### ABOUT THIS TASK
Every line in the records below that holds "poverty" must be identified and copied.

### RECORDS FOR THIS TASK
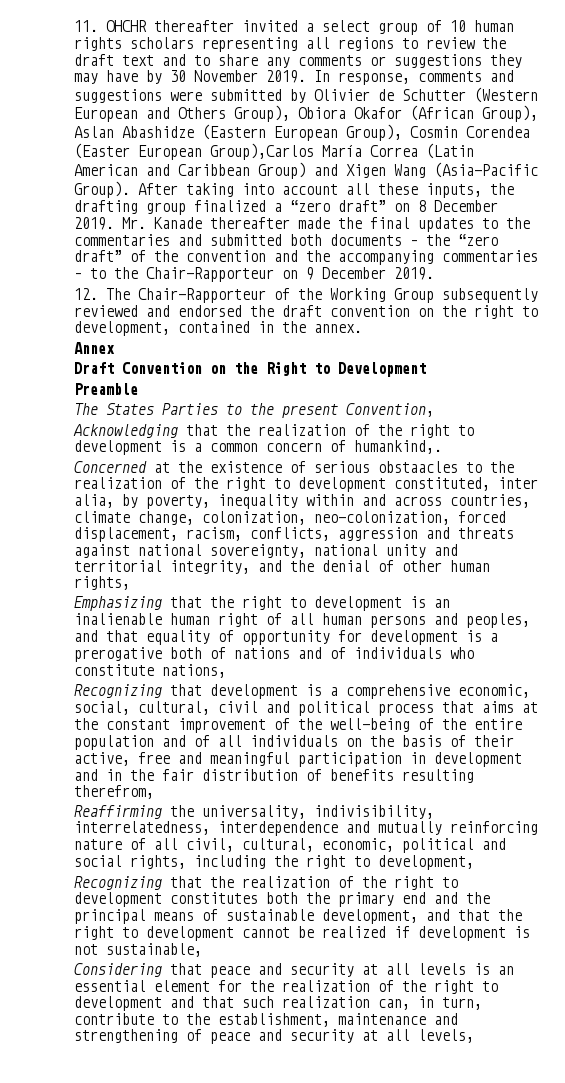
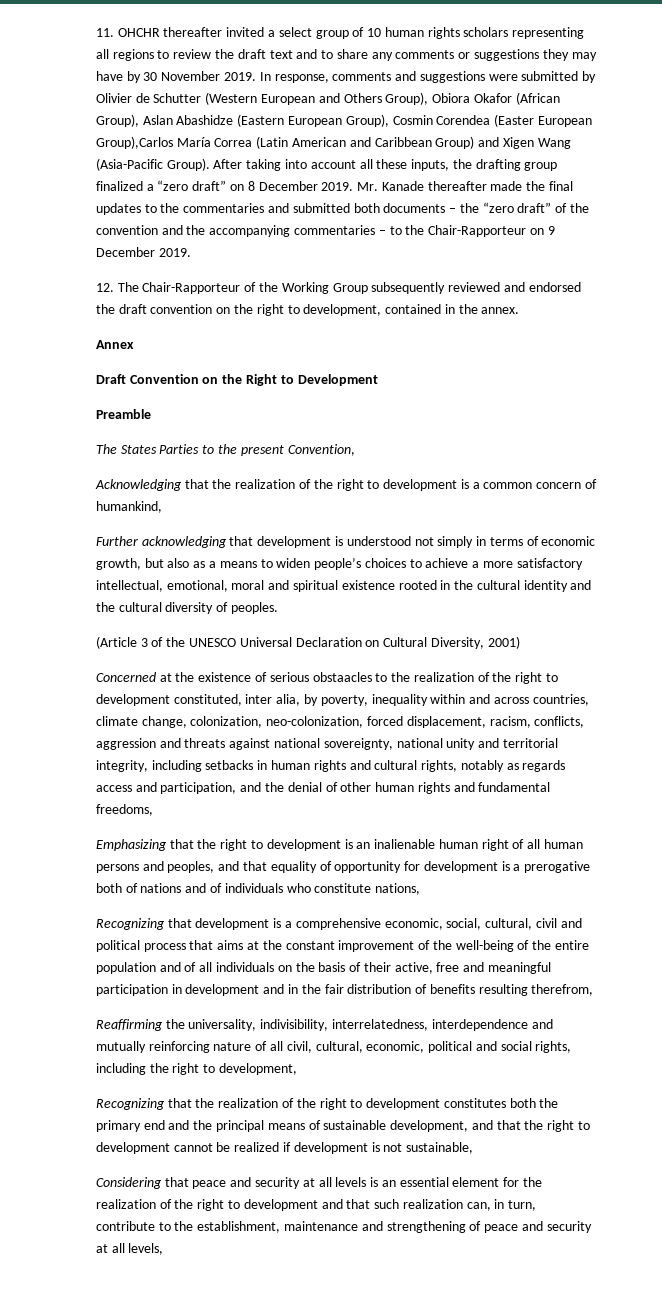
- Acknowledging that the realization of the right to development is a common concern of humankind,.
+ Acknowledging that the realization of the right to development is a common concern of humankind,
+ Further acknowledging that development is understood not simply in terms of economic growth, but also as a means to widen people’s choices to achieve a more satisfactory intellectual, emotional, moral and spiritual existence rooted in the cultural identity and the cultural diversity of peoples.
+ (Article 3 of the UNESCO Universal Declaration on Cultural Diversity, 2001)
- Concerned at the existence of serious obstaacles to the realization of the right to development constituted, inter alia, by poverty, inequality within and across countries, climate change, colonization, neo-colonization, forced displacement, racism, conflicts, aggression and threats against national sovereignty, national unity and territorial integrity, and the denial of other human rights,
+ Concerned at the existence of serious obstaacles to the realization of the right to development constituted, inter alia, by poverty, inequality within and across countries, climate change, colonization, neo-colonization, forced displacement, racism, conflicts, aggression and threats against national sovereignty, national unity and territorial integrity, including setbacks in human rights and cultural rights, notably as regards access and participation, and the denial of other human rights and fundamental freedoms,

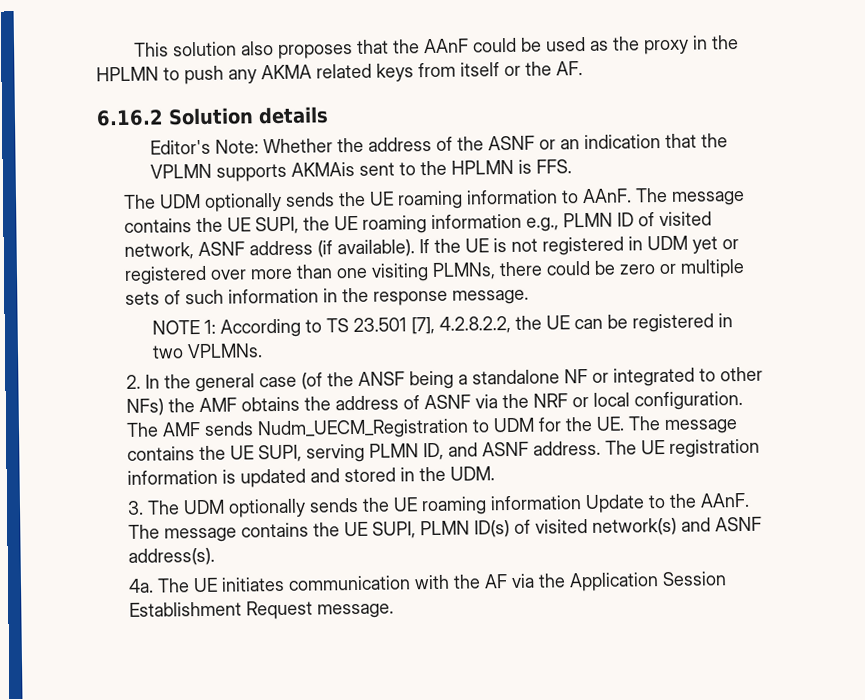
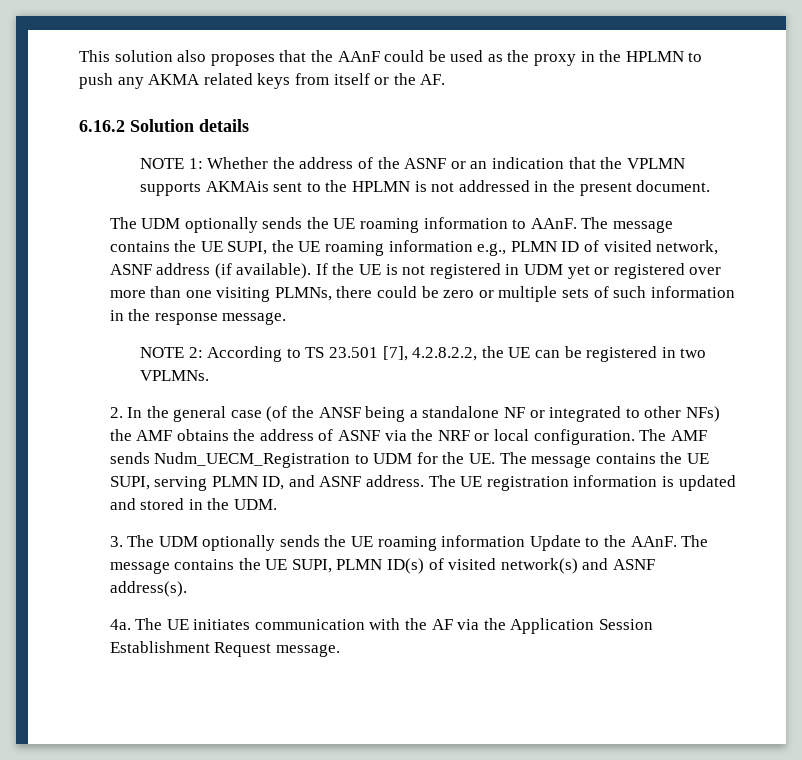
- Editor's Note: Whether the address of the ASNF or an indication that the VPLMN supports AKMAis sent to the HPLMN is FFS.
+ NOTE 1: Whether the address of the ASNF or an indication that the VPLMN supports AKMAis sent to the HPLMN is not addressed in the present document.
- NOTE 1: According to TS 23.501 [7], 4.2.8.2.2, the UE can be registered in two VPLMNs.
+ NOTE 2: According to TS 23.501 [7], 4.2.8.2.2, the UE can be registered in two VPLMNs.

### RESPONSE AREA
- Concerned at the existence of serious obstaacles to the realization of the right to development constituted, inter alia, by poverty, inequality within and across countries, climate change, colonization, neo-colonization, forced displacement, racism, conflicts, aggression and threats against national sovereignty, national unity and territorial integrity, and the denial of other human rights,
+ Concerned at the existence of serious obstaacles to the realization of the right to development constituted, inter alia, by poverty, inequality within and across countries, climate change, colonization, neo-colonization, forced displacement, racism, conflicts, aggression and threats against national sovereignty, national unity and territorial integrity, including setbacks in human rights and cultural rights, notably as regards access and participation, and the denial of other human rights and fundamental freedoms,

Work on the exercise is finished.